Wednesday 26 October 2011

First. Invisible line splitting cities.





Prime Meridian Laser
I've been inspired by Greenwich Prime Meridian Line. Line represents the Prime Meridian of the World - Longitude 0º.Every place on Earth is measured in terms of its distance east or west from this line. The line itself divides the eastern and western hemispheres of the Earth - just as the Equator divides the northern and southern hemispheres. I underlined word represents- line is imaginary in a sense that it is invisible (apart of laser line indicating it at night) and also, that position of the line was chosen randomly, by agreement of governments, so it would be advantageous for most. It means such an influental line was man-made.
In 1884 the Prime Meridian was defined by the position of the large “Transit Circle” telescope in the Observatory’s Meridian Building.
As the earth’s crust is moving very slightly all the time the exact position of the Prime Meridian is now moving very slightly too, but the original reference for the prime meridian of the world remains the Airy Transit Circle in the Royal Observatory, even if the exact location of the line may move to either side.
 http://www.nmm.ac.uk/explore/astronomy-and-time/astronomy-facts/history/the-prime-meridian-at-greenwich 

It's a classic photo opportunity: have your photo taken standing on the Prime Meridian Line at Greenwich.

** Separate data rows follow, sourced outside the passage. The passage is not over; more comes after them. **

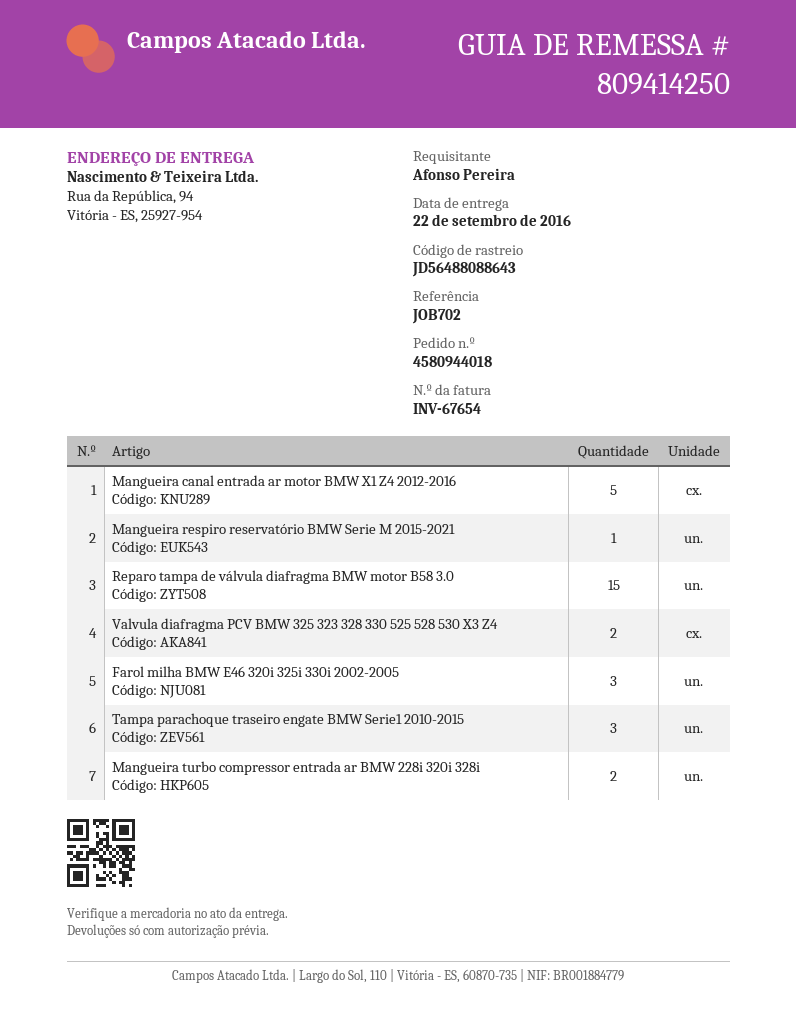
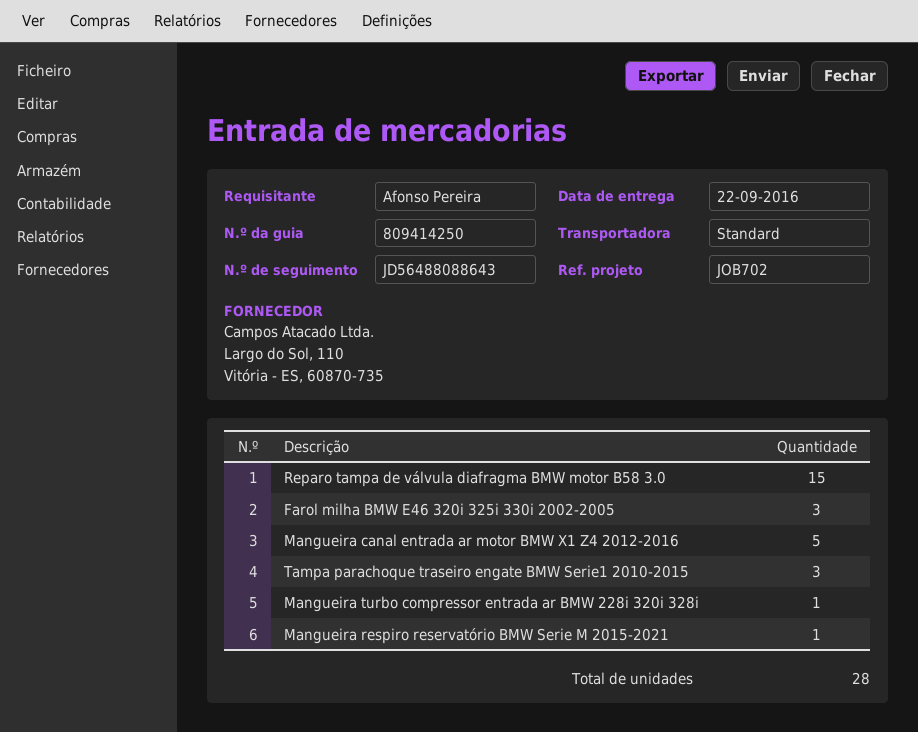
Valvula diafragma PCV BMW 325 323 328 330 525 528 530 X3 Z4: 2 -> none
Mangueira turbo compressor entrada ar BMW 228i 320i 328i: 2 -> 1

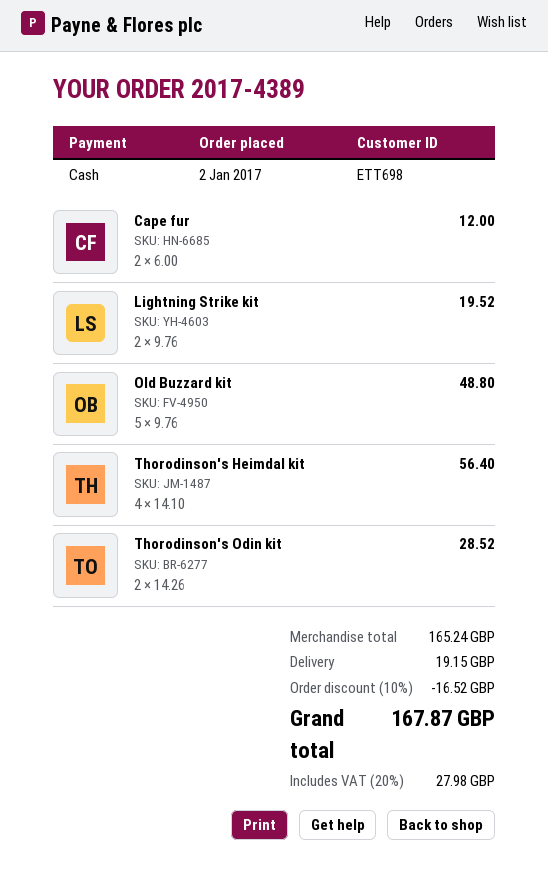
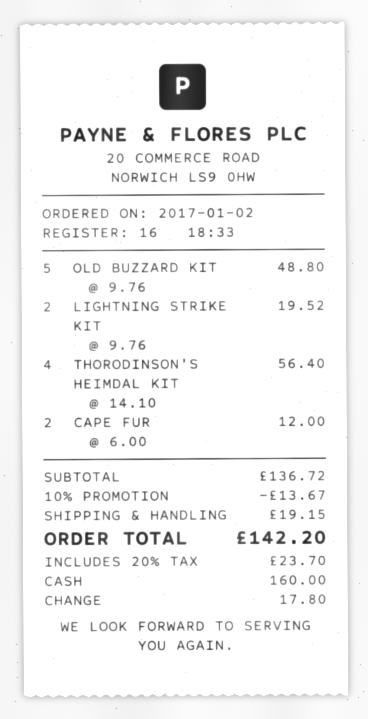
Thorodinson's Odin kit: 2 x 14.26 = 28.52 -> none
subtotal: 165.24 -> 136.72
discount: 10% = 16.52 -> 10% = 13.67
tax: 20% = 27.98 -> 20% = 23.70
total: 167.87 -> 142.20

Head for The Royal Observatory and in the courtyard is a metal strip where you stand over the line and can be in the the eastern and western hemispheres at the same time.



But what if there was a physical wall dividing earth into two- east and west? Creating two worlds, new cities. What places, buildings line would it cross? How socially it would change city perspective? How physically you would move around the space?

In terms of curiousity, how things that we are aware of  would change if they would exist in reality and would become tangable?
Sense of the world- would perception change if you'd see it in reality?


     Gordon Matta Clark: 1974 Splitting, Exterior (in 6 parts)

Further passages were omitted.